Panceng Gelar Sedekah Bumi sebagai Kearifan Lokal Bentuk Syukur pada Alam

Listen to this article

GRESIK lintasjatimnews – Kearifan lokal di era globalisasi dan modernisasi bisa tergeser oleh pengaruh budaya luar sehingga jika tidak kita lestarikan maka nilai-nilai kearifan lokal bisa tergeser, perubahan gaya hidup dari masyarakat itu juga sangat berpengaruh pada pelestarian tradisi

Strategi untuk kelestarian tradisi yaitu melalui pendidikan formal ataupun non formal serta memanfaatkan teknologi media sosial, dokumentasi digital ataupun platform online yang mempromosikan dan melestarikan kearifan lokal.

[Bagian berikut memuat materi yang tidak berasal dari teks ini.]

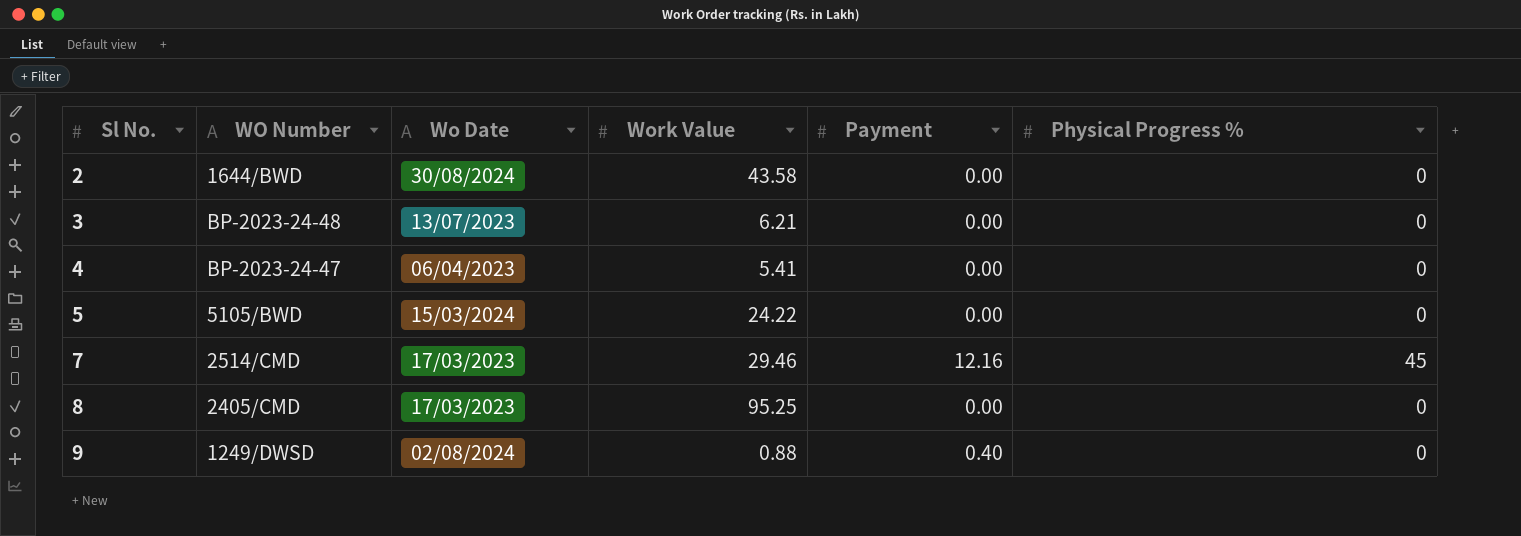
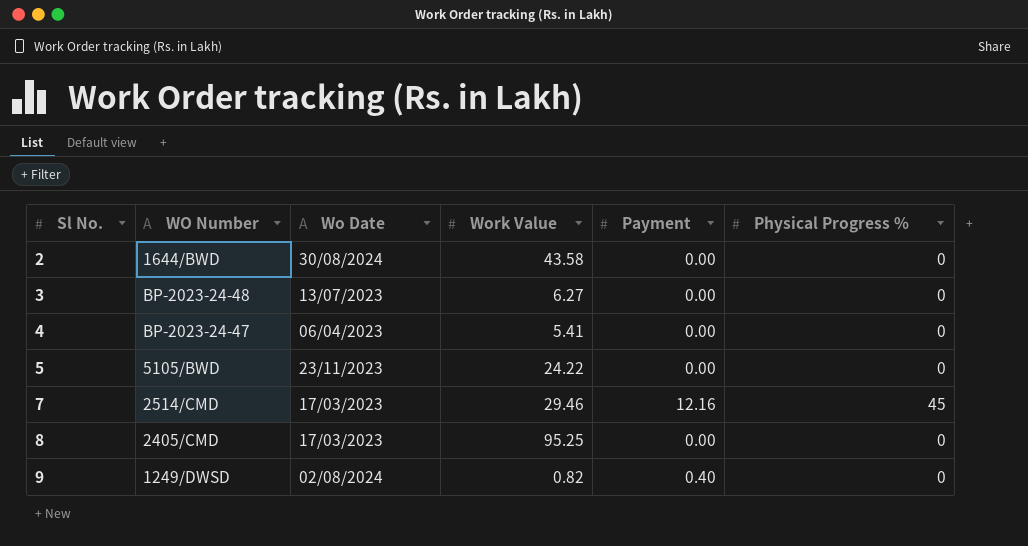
3 | Work Value: 6.21 -> 6.27
5 | Wo Date: 15/03/2024 -> 23/11/2023
9 | Work Value: 0.88 -> 0.82

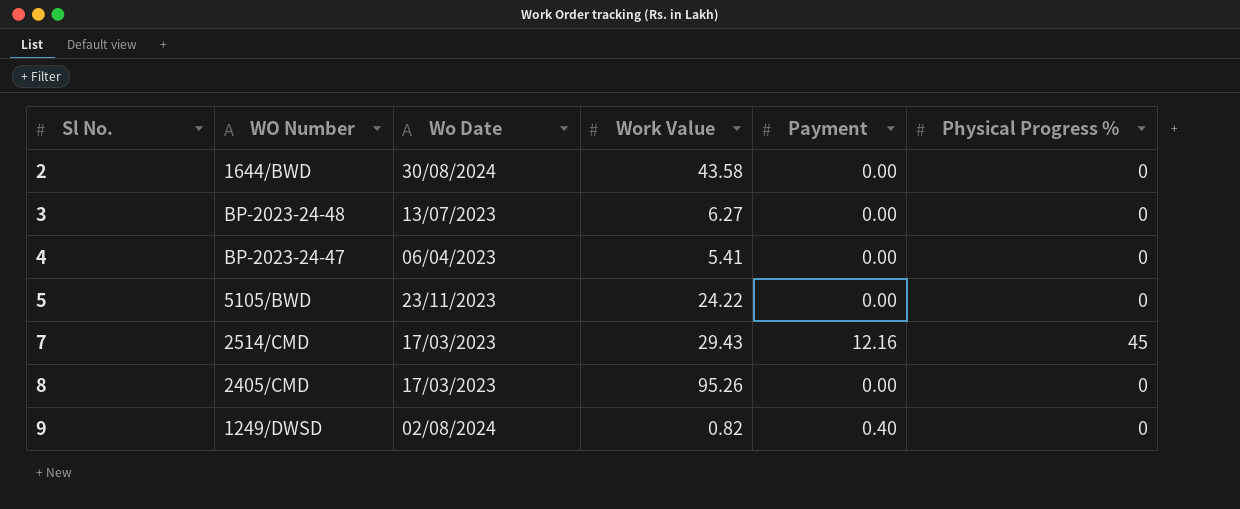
7 | Work Value: 29.46 -> 29.43
8 | Work Value: 95.25 -> 95.26

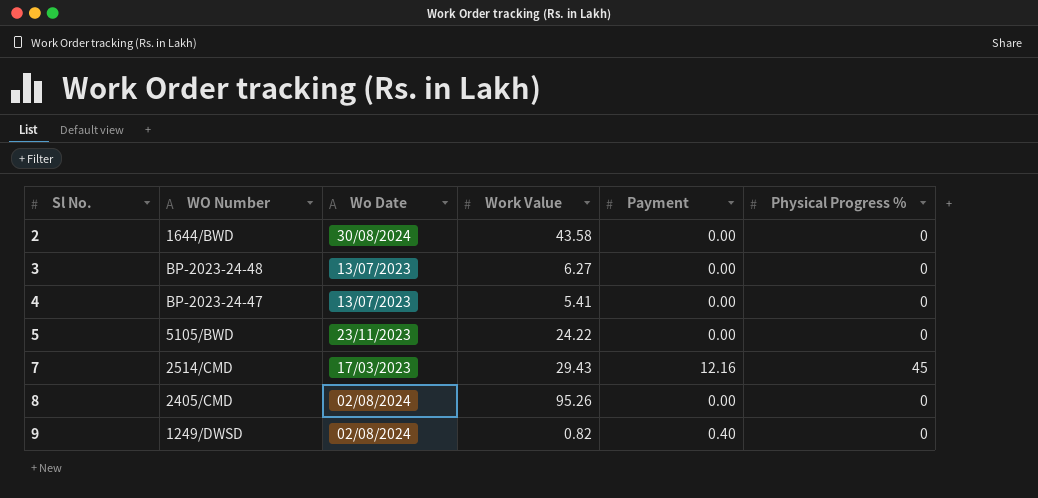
4 | Wo Date: 06/04/2023 -> 13/07/2023
8 | Wo Date: 17/03/2023 -> 02/08/2024

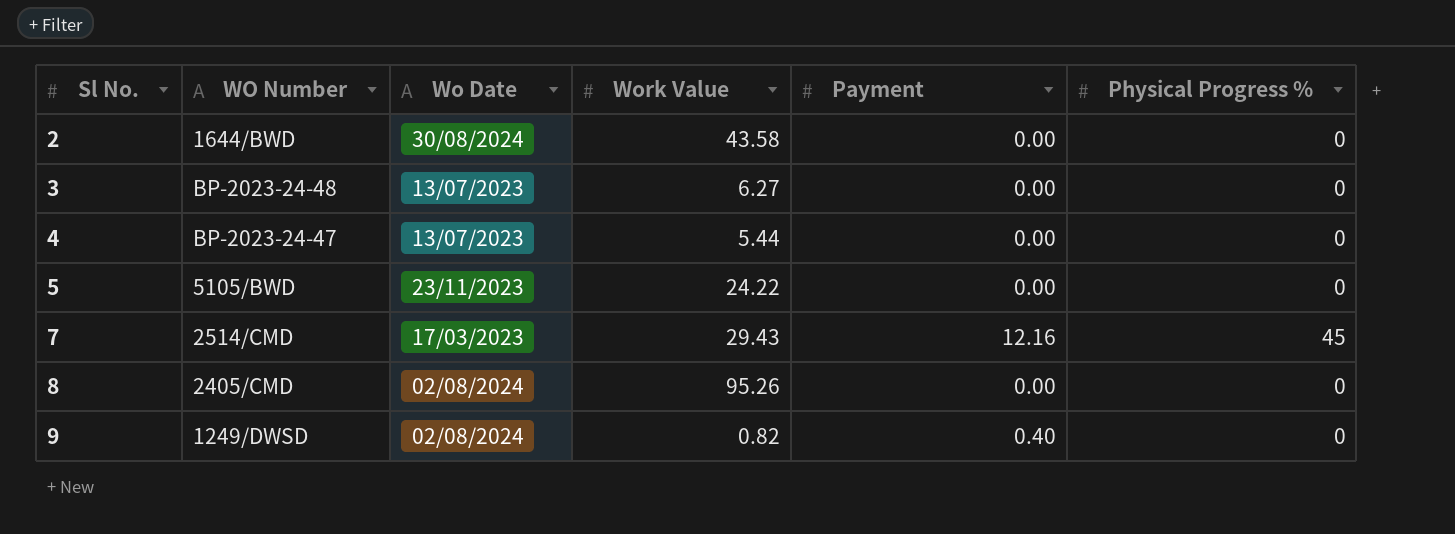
4 | Work Value: 5.41 -> 5.44

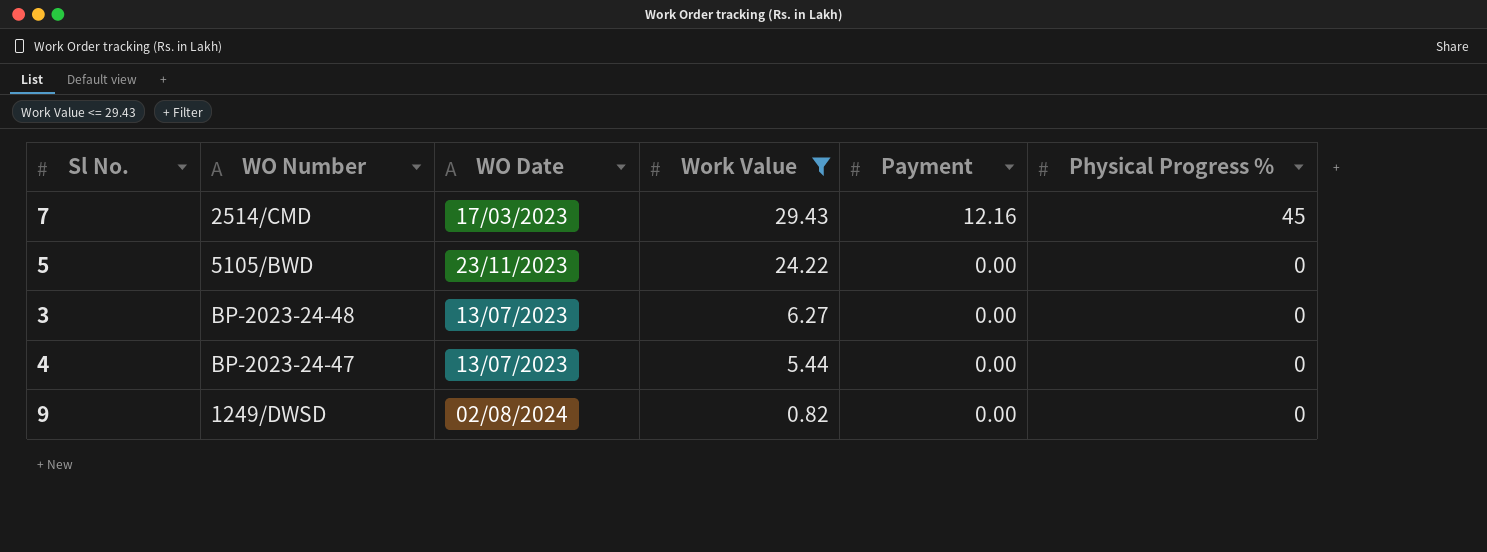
filter: none -> Work Value <= 29.43
row order: Sl No. ascending -> Work Value descending
column name: Wo Date -> WO Date
9 | Payment: 0.40 -> 0.00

Panceng adakan giat rutin setiap tahun nya Sedekah Bumi di Sumur Boto
(Sumur bata merah/Jawa) Sumur tua yang terletak di dalam kawasan Hutan Perhutani KPH Tuban masuk pada Dusun Panceng, Surowiti Gresik, (21/08/25).

Antusias masyarakat Dusun Panceng dengan sedekah bumi mensyukuri sumber air untuk mencukupi kebutuhan hidup sehari-hari.

Maraknya pembangunan pabrik gedung dan perumahan membuat Kabupaten Gresik kehilangan hutan yang selama ini menjadi sumber kehidupan makhluk hidup dan Panceng menjadi satu-satunya hutan di Kabupaten Gresik.

H.Suradi salah satu sesepuh Dusun pada acara tersebut menceritakan cikal bakal Sumur Boto dan menghimbau pada semua masyarakat untuk menjaga kelestarian di sekitar sumur supaya debet air bisa stabil sehingga sumber sumur tidak bisa kering.

Acara dihadiri KRPH Panceng,Kanit Binmas Polsek Panceng,Perangkat Desa, Kepala KUA, Kepala Sekolah Dasar setempat dan masyarakat dari beberapa dusun sekitar Sumur Boto.